Most studies of balance have been performed with subjects in the standing position. Measures that can be used to predict outcomes regarding the balance of no standing patients with Spinal Cord Injuries (SCI) are not available. Most studies of sitting balance have used instrumentation similar to that used for studies of standing balance. The Functional Reach Test (FRT) is highly reliable, fast and easy to use test to measure standing balance. Thus primary objective of study was to determine whether FRT could be modified for group of individuals with SCI to provide reliable measurements of sitting balance. A secondary objective was to determine whether modified FRT could measure differences in functional reach among different levels of SCI.
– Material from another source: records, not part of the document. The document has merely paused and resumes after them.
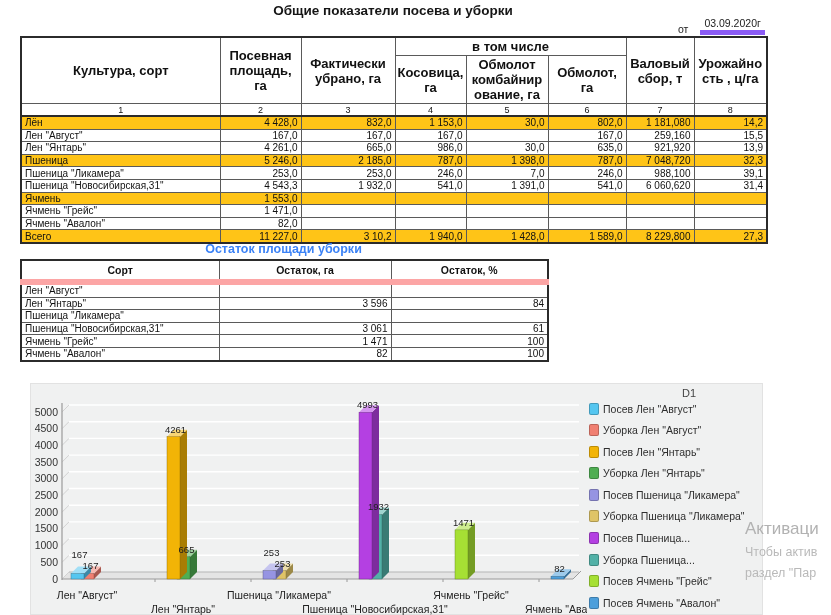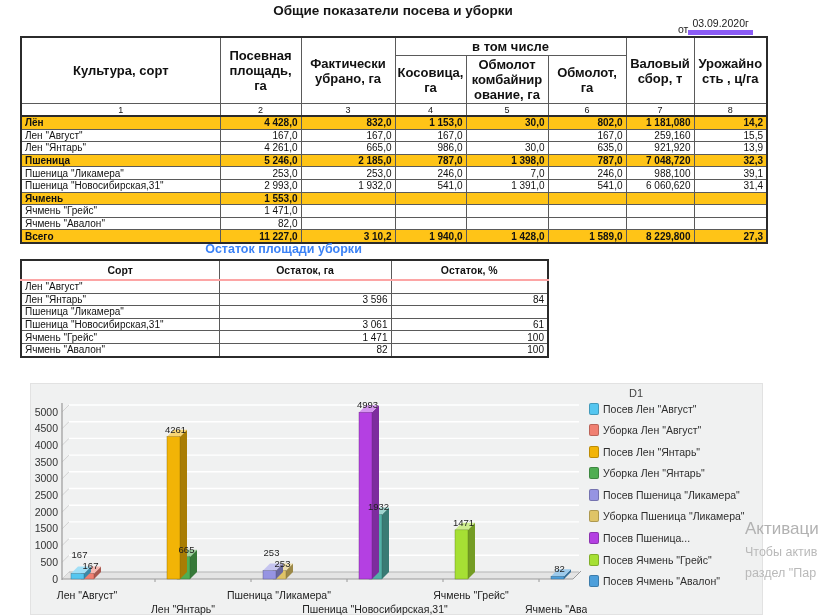--- a/index.html
+++ b/index.html
@@ -11,7 +11,7 @@
   .rep-title{position:absolute;left:20px;top:3px;width:746px;text-align:center;
              font-size:13.5px;font-weight:bold;color:#151515;}
   .date-line{position:absolute;left:678px;top:17px;font-size:10.5px;color:#222;
-             display:flex;gap:0;align-items:flex-end;}
+             display:flex;gap:12px;align-items:flex-end;}
   .date-line .date-u{border-bottom:5px solid #8b5cf6;padding:0 4px 1px 4px;}
 
   

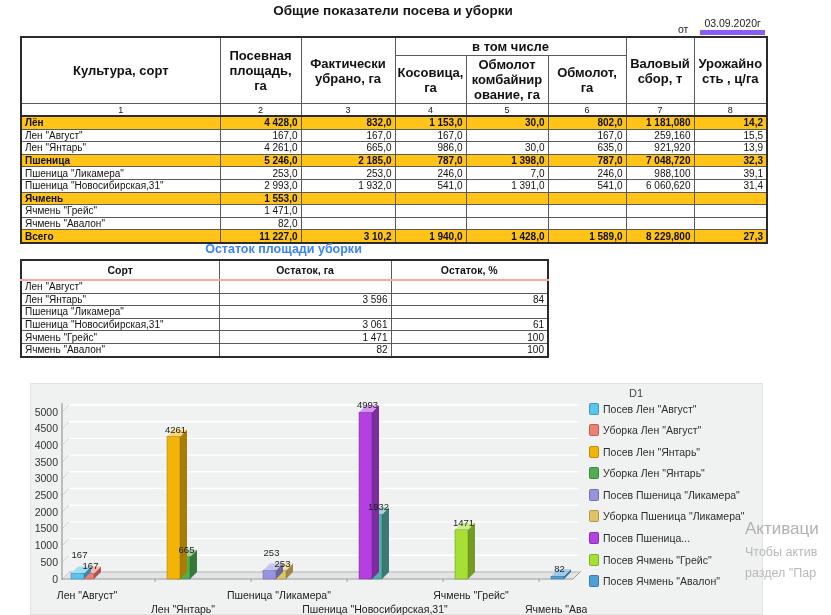--- a/index.html
+++ b/index.html
@@ -37,7 +37,7 @@
   td.num{text-align:right;}
   td.label{text-align:left;}
   tr.hl{background:#ffc417;}
-  tr.hl td{font-weight:bold;margin-left:36px;}
+  tr.hl td{font-weight:normal;margin-left:36px;}
 
   
   .chart-wrap{position:absolute;left:30px;top:383px;width:733px;height:232px;

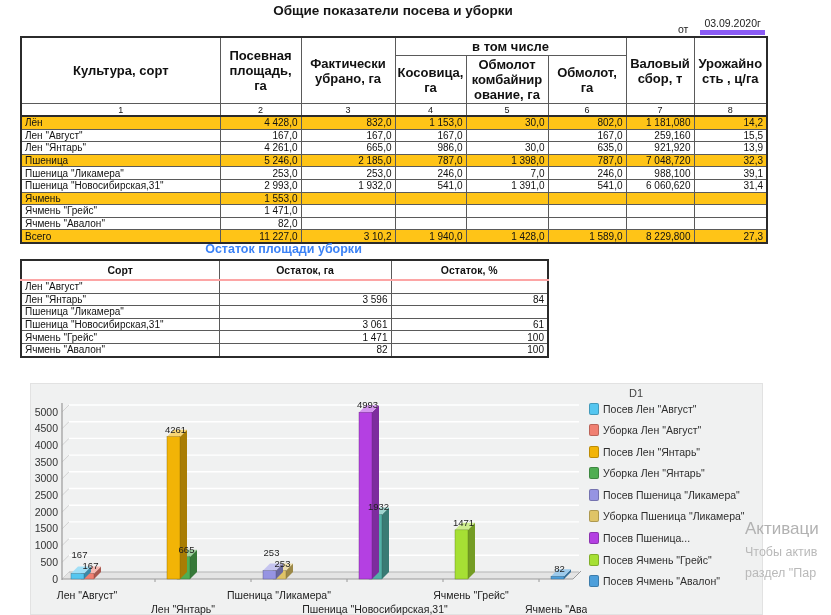--- a/index.html
+++ b/index.html
@@ -157,7 +157,7 @@
         </tr>
         <tr>
           <td class="label">Пшеница "Новосибирская,31"</td>
-          <td class="num">2 993,0</td>
+          <td class="num">4 543,3</td>
           <td class="num">1 932,0</td>
           <td class="num">541,0</td>
           <td class="num">1 391,0</td>

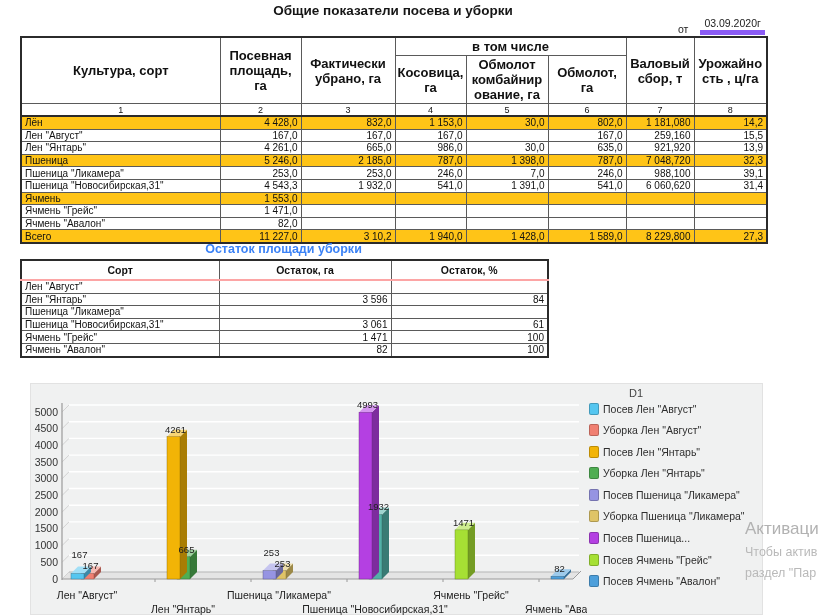--- a/index.html
+++ b/index.html
@@ -31,7 +31,7 @@
   #rem-table{position:absolute;left:20px;top:259px;width:527px;border:2px solid #2b2b2b;}
   #rem-table th,#rem-table td{border:1px solid #5a5a5a;overflow:hidden;}
   #rem-table th{height:16px;font-size:10.5px;font-weight:bold;text-align:center;
-                border-bottom:2px solid #fca5a5;}
+                border-bottom:6px solid #fca5a5;}
   #rem-table td{height:11.6px;font-size:10px;padding:0 3px;white-space:nowrap;}
 
   td.num{text-align:right;}

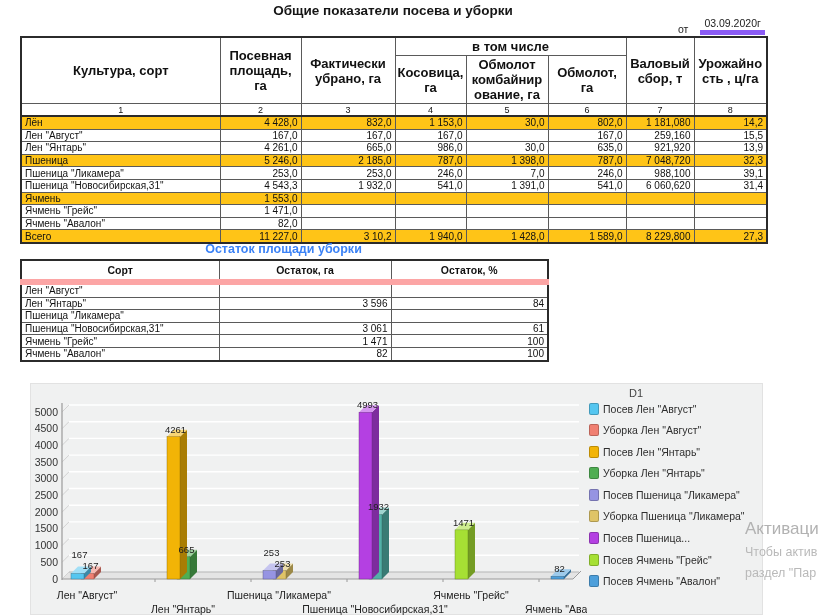--- a/index.html
+++ b/index.html
@@ -45,7 +45,7 @@
   .chart-wrap svg{position:absolute;left:0;top:0;}
   svg text{font-family:"Liberation Sans", sans-serif;}
   .legend{position:absolute;left:558px;top:3px;width:172px;}
-  .legend-title{font-size:11px;color:#444;width:120px;margin-left:40px;margin-bottom:3px;}
+  .legend-title{font-size:11px;color:#444;text-align:center;width:120px;margin-left:40px;margin-bottom:3px;}
   .lg-row{display:flex;align-items:center;height:13px;margin-bottom:8.6px;}
   .lg-sw{width:10px;height:12px;border-radius:2px;border:1px solid rgba(0,0,0,0.22);
          flex:0 0 auto;margin-right:4px;box-sizing:border-box;}

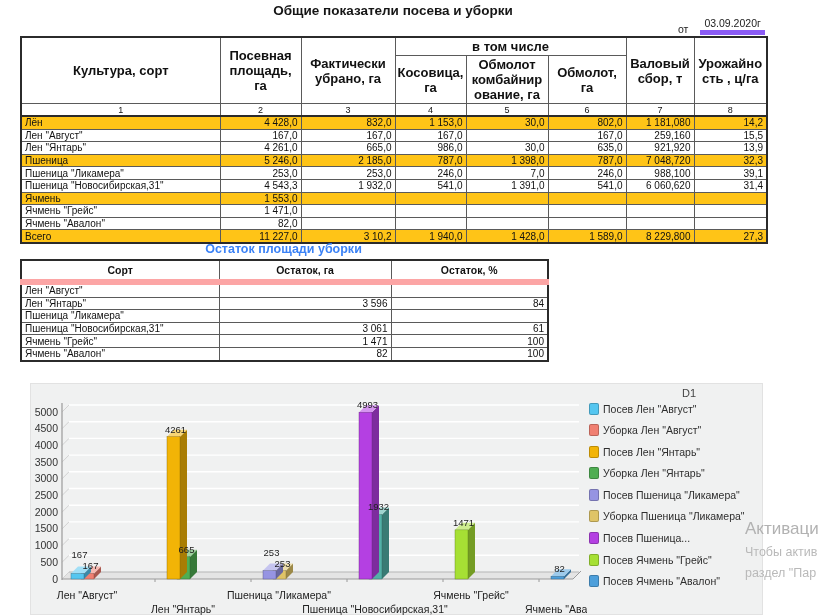--- a/index.html
+++ b/index.html
@@ -380,6 +380,10 @@
             <span class="lg-label">Посев Пшеница...</span>
           </div>
           <div class="lg-row">
+            <span class="lg-sw" style="background: rgb(82, 177, 167);"></span>
+            <span class="lg-label">Уборка Пшеница...</span>
+          </div>
+          <div class="lg-row">
             <span class="lg-sw" style="background: rgb(166, 224, 52);"></span>
             <span class="lg-label">Посев Ячмень "Грейс"</span>
           </div>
Methods: Thirty male subjects with SCI were divided into three groups based on injury type. Group 1, 2 and 3 consisted of subjects with C5-6 tetraplegia, T1-4 paraplegia, and T10-12 paraplegia respectively. Subjects sat on similar mat tables against the same backboard, set at 80 degrees. During two sessions, forward reach was measured with a yardstick.
Results: Intraclass correlation coefficients were high and varied from 0.90 to 0.97. Post hoc testing revealed that differences occurred between groups 1 and 3 and groups 2 and 3, but not between groups 1 and 2.
Conclusion: Test-retest reliability was high with modification of the FRT with a single rater. The measurements reflected differences among levels of lesion. The modified FRT appears to provide reliable measurements of sitting balance in no standing persons with spinal cord injuries.